Task to complete:
Only one stretch of the records below should be repeated. It starts with the line containing "(916, 545) none" and goes on through the line containing "[61,414,230,425] // Statistics Calculator content ->", exactly as written.
═══
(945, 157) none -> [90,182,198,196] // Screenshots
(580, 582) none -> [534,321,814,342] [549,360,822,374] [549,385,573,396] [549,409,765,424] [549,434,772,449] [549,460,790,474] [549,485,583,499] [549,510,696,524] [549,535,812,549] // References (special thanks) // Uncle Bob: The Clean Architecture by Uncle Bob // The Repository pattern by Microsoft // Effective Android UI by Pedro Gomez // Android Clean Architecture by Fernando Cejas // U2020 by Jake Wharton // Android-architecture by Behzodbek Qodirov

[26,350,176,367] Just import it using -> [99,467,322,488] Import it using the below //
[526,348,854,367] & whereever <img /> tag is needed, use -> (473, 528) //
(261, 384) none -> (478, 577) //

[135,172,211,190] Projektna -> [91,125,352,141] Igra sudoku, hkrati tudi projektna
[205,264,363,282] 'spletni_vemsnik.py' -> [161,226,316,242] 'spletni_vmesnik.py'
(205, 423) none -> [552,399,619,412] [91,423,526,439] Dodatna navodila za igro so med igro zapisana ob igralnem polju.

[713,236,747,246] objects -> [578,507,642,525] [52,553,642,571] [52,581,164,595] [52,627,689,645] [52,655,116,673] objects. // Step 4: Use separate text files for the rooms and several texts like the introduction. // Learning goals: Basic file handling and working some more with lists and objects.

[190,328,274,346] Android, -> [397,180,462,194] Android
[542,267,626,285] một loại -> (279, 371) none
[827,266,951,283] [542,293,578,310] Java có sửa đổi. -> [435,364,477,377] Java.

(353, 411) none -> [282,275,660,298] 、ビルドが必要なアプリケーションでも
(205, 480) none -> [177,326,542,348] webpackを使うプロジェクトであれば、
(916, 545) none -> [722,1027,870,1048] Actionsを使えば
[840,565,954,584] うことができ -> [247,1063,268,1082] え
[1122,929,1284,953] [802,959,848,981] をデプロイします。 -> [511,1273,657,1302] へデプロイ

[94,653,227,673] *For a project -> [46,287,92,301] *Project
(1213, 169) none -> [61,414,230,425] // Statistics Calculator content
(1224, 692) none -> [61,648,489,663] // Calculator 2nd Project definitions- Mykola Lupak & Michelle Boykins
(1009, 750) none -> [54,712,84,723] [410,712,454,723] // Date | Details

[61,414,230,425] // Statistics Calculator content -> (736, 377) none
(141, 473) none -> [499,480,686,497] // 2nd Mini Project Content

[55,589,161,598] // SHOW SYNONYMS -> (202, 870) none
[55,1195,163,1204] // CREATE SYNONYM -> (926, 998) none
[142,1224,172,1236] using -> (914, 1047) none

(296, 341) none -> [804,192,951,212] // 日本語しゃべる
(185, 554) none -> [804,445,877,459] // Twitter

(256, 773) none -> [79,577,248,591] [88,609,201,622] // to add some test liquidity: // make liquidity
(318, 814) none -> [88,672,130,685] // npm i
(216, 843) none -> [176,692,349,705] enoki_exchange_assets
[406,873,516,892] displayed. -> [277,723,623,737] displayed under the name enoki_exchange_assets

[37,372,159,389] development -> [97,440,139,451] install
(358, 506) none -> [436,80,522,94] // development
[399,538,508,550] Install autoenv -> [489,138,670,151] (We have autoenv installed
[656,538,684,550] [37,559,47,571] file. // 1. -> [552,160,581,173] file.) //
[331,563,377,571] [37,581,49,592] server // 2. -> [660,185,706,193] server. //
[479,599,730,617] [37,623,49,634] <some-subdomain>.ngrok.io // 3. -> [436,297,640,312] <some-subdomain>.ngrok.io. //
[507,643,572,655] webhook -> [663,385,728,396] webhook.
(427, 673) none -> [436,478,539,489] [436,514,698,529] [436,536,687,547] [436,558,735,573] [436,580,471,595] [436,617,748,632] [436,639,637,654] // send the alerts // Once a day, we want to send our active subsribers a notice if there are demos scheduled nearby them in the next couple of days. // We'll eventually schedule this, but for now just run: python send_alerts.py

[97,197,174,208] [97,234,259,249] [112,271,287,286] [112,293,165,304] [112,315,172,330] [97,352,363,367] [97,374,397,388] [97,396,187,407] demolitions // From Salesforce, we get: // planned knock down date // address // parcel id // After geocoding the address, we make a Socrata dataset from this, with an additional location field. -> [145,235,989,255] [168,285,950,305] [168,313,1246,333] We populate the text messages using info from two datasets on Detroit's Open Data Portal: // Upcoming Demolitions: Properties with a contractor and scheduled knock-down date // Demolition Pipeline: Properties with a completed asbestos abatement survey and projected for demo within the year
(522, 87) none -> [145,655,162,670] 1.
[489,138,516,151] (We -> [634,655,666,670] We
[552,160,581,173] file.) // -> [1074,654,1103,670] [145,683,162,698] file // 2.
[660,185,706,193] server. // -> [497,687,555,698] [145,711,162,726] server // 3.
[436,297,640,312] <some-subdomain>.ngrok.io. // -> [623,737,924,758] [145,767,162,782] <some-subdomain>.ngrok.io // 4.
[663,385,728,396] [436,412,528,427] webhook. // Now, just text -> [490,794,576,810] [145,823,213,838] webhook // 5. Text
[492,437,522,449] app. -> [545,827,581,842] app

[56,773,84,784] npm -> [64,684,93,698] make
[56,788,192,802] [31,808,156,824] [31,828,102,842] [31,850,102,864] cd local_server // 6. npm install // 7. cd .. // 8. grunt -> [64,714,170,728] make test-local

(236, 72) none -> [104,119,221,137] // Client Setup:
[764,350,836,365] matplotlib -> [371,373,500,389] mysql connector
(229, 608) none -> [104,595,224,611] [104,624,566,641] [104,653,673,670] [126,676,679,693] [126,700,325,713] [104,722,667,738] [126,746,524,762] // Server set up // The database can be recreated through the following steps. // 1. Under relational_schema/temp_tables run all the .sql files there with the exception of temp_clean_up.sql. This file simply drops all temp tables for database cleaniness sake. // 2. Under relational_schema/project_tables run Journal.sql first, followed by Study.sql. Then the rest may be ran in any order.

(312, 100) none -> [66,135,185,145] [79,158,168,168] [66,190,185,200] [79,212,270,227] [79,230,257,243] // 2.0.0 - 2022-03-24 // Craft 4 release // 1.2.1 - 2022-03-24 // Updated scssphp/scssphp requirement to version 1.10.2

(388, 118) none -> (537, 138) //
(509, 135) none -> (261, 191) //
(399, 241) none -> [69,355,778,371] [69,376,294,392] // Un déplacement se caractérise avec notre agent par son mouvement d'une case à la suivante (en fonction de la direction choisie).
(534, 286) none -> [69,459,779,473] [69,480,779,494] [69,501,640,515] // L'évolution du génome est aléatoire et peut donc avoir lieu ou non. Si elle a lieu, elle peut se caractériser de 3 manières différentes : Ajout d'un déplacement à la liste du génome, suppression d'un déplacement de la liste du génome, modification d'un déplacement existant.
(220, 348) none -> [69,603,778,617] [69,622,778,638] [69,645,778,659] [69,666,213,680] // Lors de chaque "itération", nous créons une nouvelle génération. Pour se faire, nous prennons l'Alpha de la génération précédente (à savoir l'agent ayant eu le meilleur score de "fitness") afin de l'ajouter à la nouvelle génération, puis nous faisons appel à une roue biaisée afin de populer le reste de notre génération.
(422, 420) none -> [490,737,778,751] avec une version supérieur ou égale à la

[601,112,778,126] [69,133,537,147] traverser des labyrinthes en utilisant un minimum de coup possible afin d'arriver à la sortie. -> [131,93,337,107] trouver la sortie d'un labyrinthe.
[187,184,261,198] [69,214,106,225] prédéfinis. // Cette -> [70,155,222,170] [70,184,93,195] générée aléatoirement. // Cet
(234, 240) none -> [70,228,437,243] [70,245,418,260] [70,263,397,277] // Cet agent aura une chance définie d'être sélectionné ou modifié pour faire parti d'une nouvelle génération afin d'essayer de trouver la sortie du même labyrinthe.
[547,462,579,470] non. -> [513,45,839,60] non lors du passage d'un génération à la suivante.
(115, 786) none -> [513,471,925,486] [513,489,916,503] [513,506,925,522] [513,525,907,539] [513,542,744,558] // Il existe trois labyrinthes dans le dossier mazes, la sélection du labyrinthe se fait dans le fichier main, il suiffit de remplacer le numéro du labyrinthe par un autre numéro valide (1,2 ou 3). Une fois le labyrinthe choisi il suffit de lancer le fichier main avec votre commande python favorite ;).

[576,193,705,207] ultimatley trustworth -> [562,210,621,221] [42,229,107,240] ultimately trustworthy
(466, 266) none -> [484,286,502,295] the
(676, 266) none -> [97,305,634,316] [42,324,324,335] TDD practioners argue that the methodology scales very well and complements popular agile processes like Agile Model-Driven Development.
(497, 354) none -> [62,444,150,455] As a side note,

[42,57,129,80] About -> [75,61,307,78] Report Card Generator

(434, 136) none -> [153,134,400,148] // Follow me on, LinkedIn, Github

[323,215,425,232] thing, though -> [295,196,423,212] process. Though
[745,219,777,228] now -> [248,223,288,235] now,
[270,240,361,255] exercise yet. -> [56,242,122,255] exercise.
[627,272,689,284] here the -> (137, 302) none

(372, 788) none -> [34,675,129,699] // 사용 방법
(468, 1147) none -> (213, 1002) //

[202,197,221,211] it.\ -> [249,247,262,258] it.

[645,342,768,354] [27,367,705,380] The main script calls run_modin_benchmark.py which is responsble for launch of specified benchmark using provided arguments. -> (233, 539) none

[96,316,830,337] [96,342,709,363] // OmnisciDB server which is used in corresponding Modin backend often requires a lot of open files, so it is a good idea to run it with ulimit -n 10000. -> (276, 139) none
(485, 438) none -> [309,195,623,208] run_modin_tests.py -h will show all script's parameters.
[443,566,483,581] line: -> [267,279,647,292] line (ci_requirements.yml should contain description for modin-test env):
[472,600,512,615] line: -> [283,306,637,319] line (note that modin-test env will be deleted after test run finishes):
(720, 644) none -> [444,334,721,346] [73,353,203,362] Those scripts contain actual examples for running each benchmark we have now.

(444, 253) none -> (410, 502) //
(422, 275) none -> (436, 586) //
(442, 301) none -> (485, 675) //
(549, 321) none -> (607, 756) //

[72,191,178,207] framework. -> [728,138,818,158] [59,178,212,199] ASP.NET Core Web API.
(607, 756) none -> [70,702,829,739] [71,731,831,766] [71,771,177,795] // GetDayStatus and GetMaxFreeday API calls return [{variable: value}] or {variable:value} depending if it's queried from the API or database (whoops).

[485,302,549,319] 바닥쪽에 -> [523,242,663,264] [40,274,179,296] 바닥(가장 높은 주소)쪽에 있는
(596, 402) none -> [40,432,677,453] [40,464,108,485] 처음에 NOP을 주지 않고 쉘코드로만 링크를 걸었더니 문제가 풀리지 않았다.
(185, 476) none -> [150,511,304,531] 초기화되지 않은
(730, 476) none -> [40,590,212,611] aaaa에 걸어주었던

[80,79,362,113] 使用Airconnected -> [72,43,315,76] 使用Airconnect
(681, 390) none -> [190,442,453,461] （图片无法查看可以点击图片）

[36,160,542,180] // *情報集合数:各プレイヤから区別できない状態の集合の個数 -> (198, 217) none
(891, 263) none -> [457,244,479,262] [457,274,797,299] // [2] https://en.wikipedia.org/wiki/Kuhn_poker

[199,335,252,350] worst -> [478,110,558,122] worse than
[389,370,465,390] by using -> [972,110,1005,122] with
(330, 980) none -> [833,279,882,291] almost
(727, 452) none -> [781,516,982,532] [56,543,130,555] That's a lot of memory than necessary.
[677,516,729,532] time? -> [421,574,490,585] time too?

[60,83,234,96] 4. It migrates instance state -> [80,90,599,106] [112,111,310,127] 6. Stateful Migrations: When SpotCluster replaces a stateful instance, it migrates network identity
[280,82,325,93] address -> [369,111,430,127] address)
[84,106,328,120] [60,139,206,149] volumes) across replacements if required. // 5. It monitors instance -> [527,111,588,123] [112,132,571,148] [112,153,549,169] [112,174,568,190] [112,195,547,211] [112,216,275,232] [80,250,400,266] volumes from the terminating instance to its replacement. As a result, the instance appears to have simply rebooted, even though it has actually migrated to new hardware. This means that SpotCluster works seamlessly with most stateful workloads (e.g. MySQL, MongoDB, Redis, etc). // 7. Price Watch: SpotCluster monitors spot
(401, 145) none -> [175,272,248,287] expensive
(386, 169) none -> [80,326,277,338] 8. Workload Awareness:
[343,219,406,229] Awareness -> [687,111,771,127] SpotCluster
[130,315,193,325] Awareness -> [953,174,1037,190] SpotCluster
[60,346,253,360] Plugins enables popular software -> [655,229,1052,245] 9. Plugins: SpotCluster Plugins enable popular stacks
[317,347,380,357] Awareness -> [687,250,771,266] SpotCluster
═══
Output for this exercise:
(916, 545) none -> [722,1027,870,1048] Actionsを使えば
[840,565,954,584] うことができ -> [247,1063,268,1082] え
[1122,929,1284,953] [802,959,848,981] をデプロイします。 -> [511,1273,657,1302] へデプロイ

[94,653,227,673] *For a project -> [46,287,92,301] *Project
(1213, 169) none -> [61,414,230,425] // Statistics Calculator content
(1224, 692) none -> [61,648,489,663] // Calculator 2nd Project definitions- Mykola Lupak & Michelle Boykins
(1009, 750) none -> [54,712,84,723] [410,712,454,723] // Date | Details

[61,414,230,425] // Statistics Calculator content -> (736, 377) none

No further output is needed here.